Sheaffer does not explicitly teach wherein the rotating is based on a row index, and wherein the saving results in a diagonal format of the matrix within the memory array.
However, Bradford et al. teaches wherein for each buffered row X of the specified source matrix; cause the row to be written to the load buffer in a diagonal (i.e., matric is stored in diagonal format), starting at a matrix location shifted left by X positions… and executing, by the execution circuitry, a second operation to rotate each row Y of the reorder buffer rightwards by Y positions (i.e., rotation is done based on row index) (see paragraphs 58-60 and 215).
It would have been obvious to a person having ordinary skill in the art to which said subject matter pertains before the effective filing date of the claimed invention to have modified the method taught by Sheaffer to include the above mentioned to efficiently execute a matrix transpose instruction with significant speedup and to improve performance by allowing each element of the load rotator to be broadcasted along a single column of the load buffer (see Bradford, paragraphs 36 and 59).
With respect to claim 2, Sheaffer teaches wherein the rotating aligns each element within each row of the matrix with a unique memory bank in the plurality of memory banks.
However, Bradford et al. teaches using a load rotator to rotate each row by X elements, thereby lining up each element with the column of the load buffer in which it will be written (see paragraph 59).
It would have been obvious to a person having ordinary skill in the art to which said subject matter pertains before the effective filing date of the claimed invention to have modified the method taught by Sheaffer to include the above mentioned to efficiently execute a matrix transpose instruction with significant speedup and to improve performance by allowing each element of the load rotator to be broadcasted along a single column of the load buffer (see Bradford, paragraphs 36 and 59).

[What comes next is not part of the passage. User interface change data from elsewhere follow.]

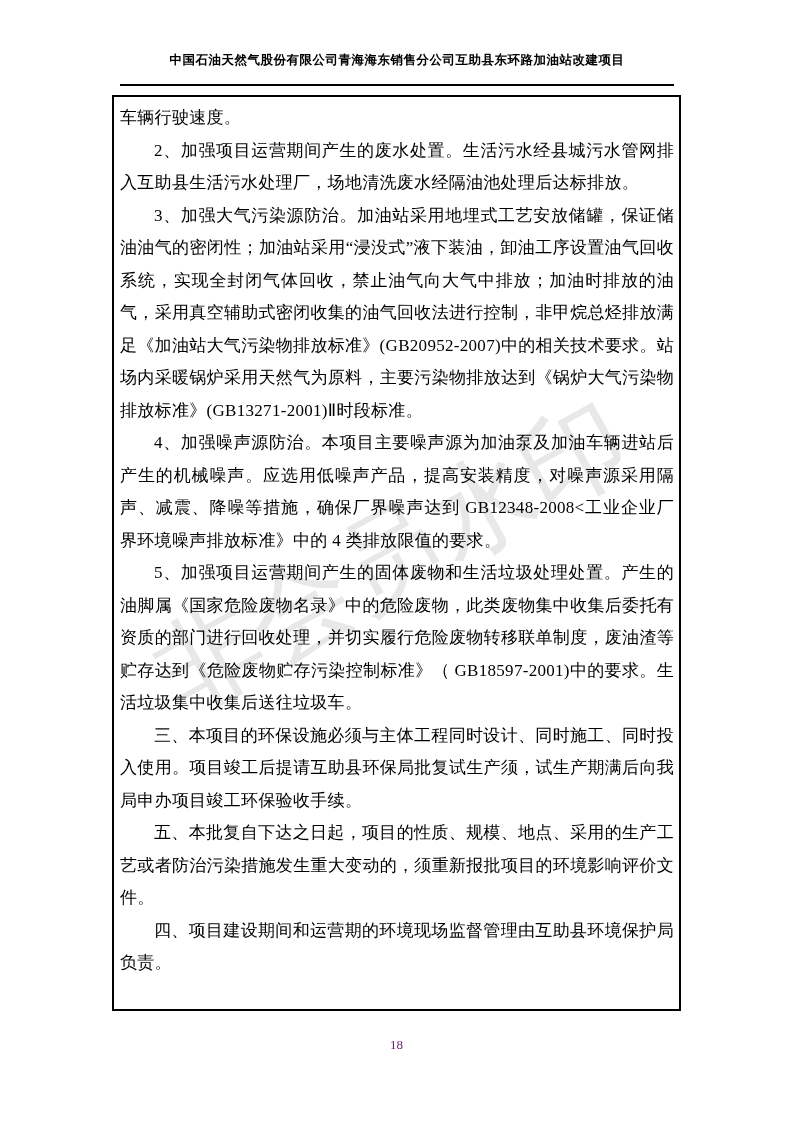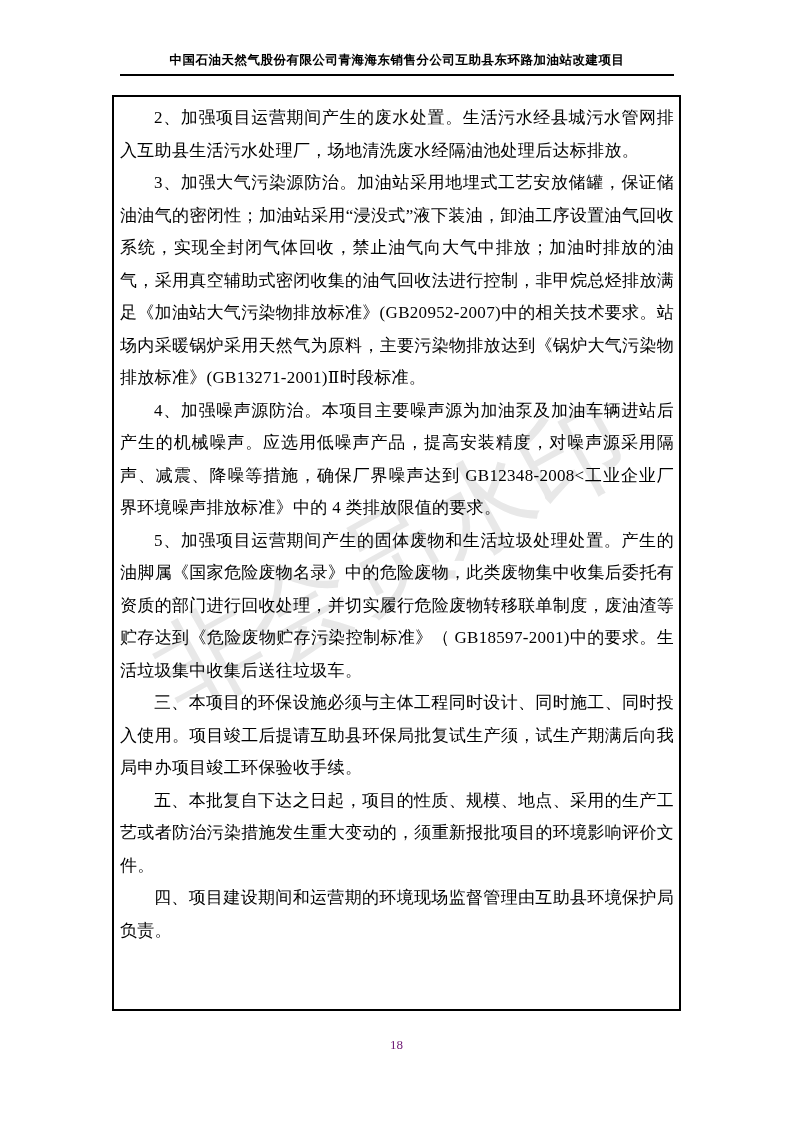--- a/index.html
+++ b/index.html
@@ -22,7 +22,7 @@
     width: 554px;
     text-align: center;
     border-bottom: 2px solid #000000;
-    padding-bottom: 5px;
+    padding-bottom: 15px;
     font-family: "Liberation Sans", "DejaVu Sans", sans-serif;
     font-weight: bold;
     font-size: 12.5px;

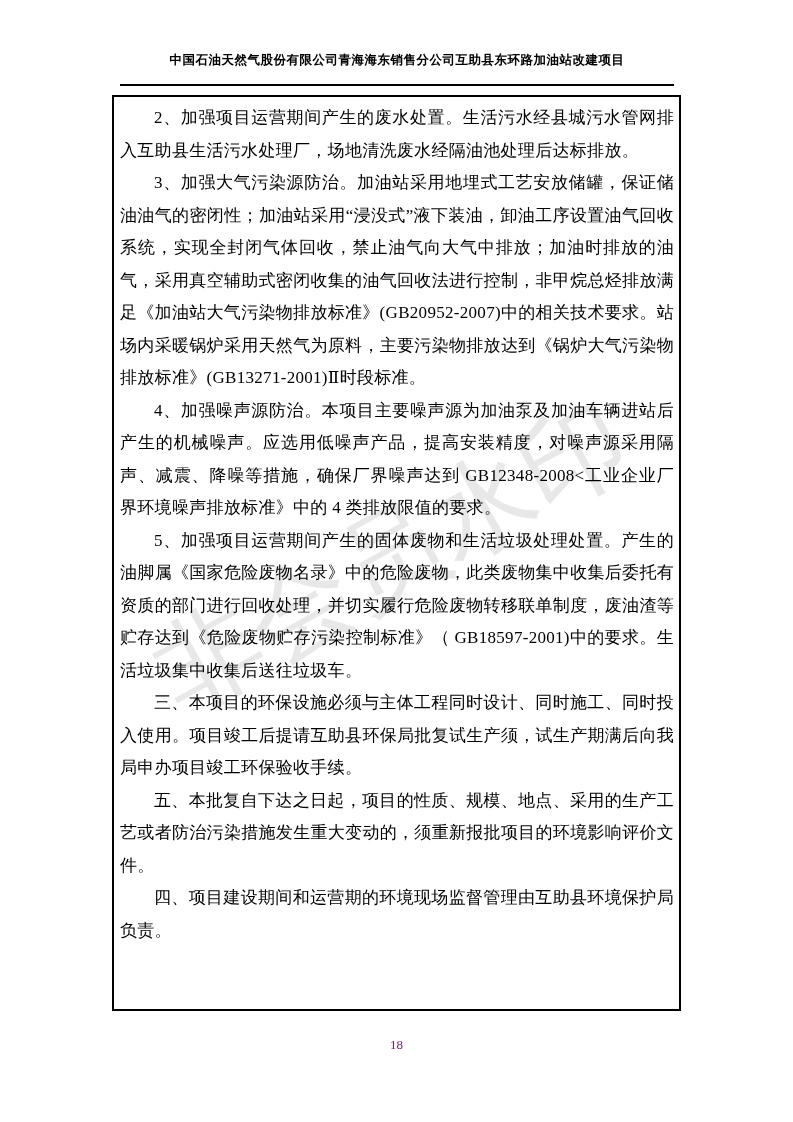--- a/index.html
+++ b/index.html
@@ -84,6 +84,7 @@
 <div class="watermark">非会员水印</div>
 
 <div class="content-box">
+  <p>车辆行驶速度。</p>
   <p class="indent">2、加强项目运营期间产生的废水处置。生活污水经县城污水管网排入互助县生活污水处理厂，场地清洗废水经隔油池处理后达标排放。</p>
   <p class="indent">3、加强大气污染源防治。加油站采用地埋式工艺安放储罐，保证储油油气的密闭性；加油站采用“浸没式”液下装油，卸油工序设置油气回收系统，实现全封闭气体回收，禁止油气向大气中排放；加油时排放的油气，采用真空辅助式密闭收集的油气回收法进行控制，非甲烷总烃排放满足《加油站大气污染物排放标准》(GB20952-2007)中的相关技术要求。站场内采暖锅炉采用天然气为原料，主要污染物排放达到《锅炉大气污染物排放标准》(GB13271-2001)Ⅱ时段标准。</p>
   <p class="indent">4、加强噪声源防治。本项目主要噪声源为加油泵及加油车辆进站后产生的机械噪声。应选用低噪声产品，提高安装精度，对噪声源采用隔声、减震、降噪等措施，确保厂界噪声达到 GB12348-2008&lt;工业企业厂界环境噪声排放标准》中的 4 类排放限值的要求。</p>

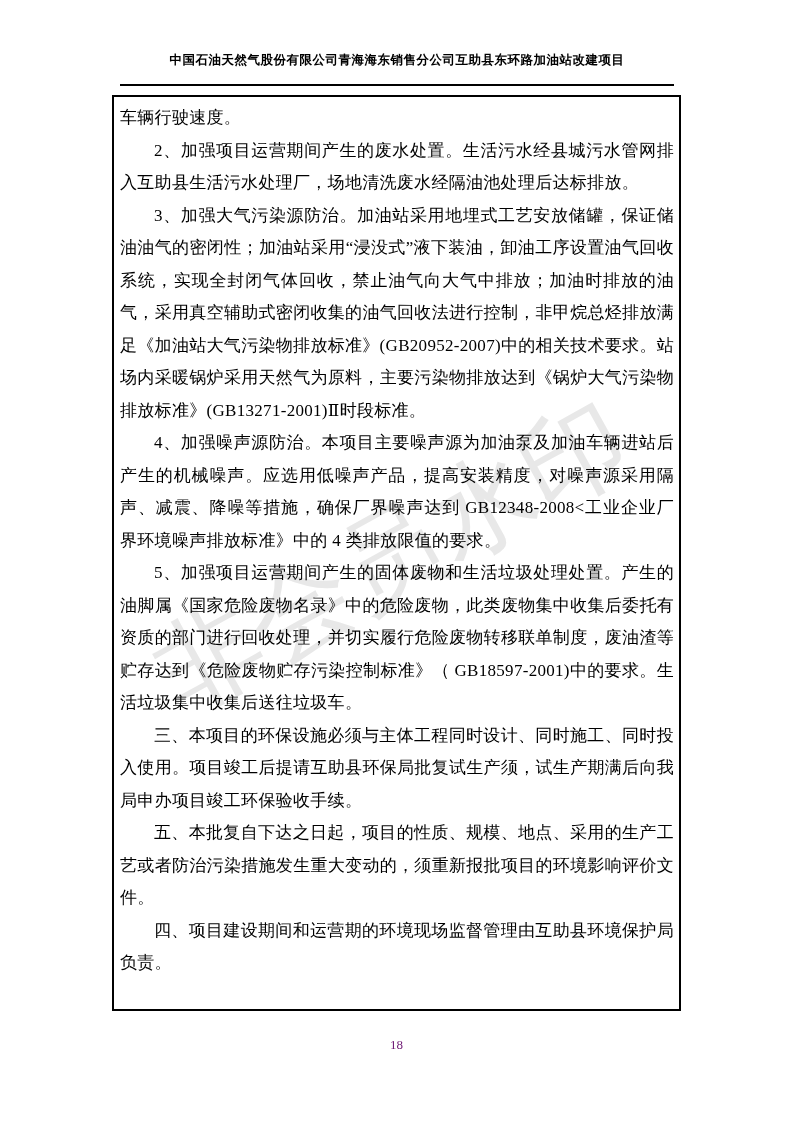--- a/index.html
+++ b/index.html
@@ -64,6 +64,7 @@
   }
   .content-box p.indent {
     text-indent: 2em;
+    font-family: Liberation Serif, serif;
   }
   .page-footer {
     position: absolute;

With respect to claim 3, Sheaffer teaches wherein the saving is accomplished within a single cycle of the memory array (see paragraph 34; in one clock cycle, a data element from one bank (from each memory row) is driven onto the corresponding output ban.
With respect to claim 4, Sheaffer teaches wherein the reading is accomplished within a single cycle of the memory array (see paragraph 39; operations 5-8 is performed in a clock cycle each).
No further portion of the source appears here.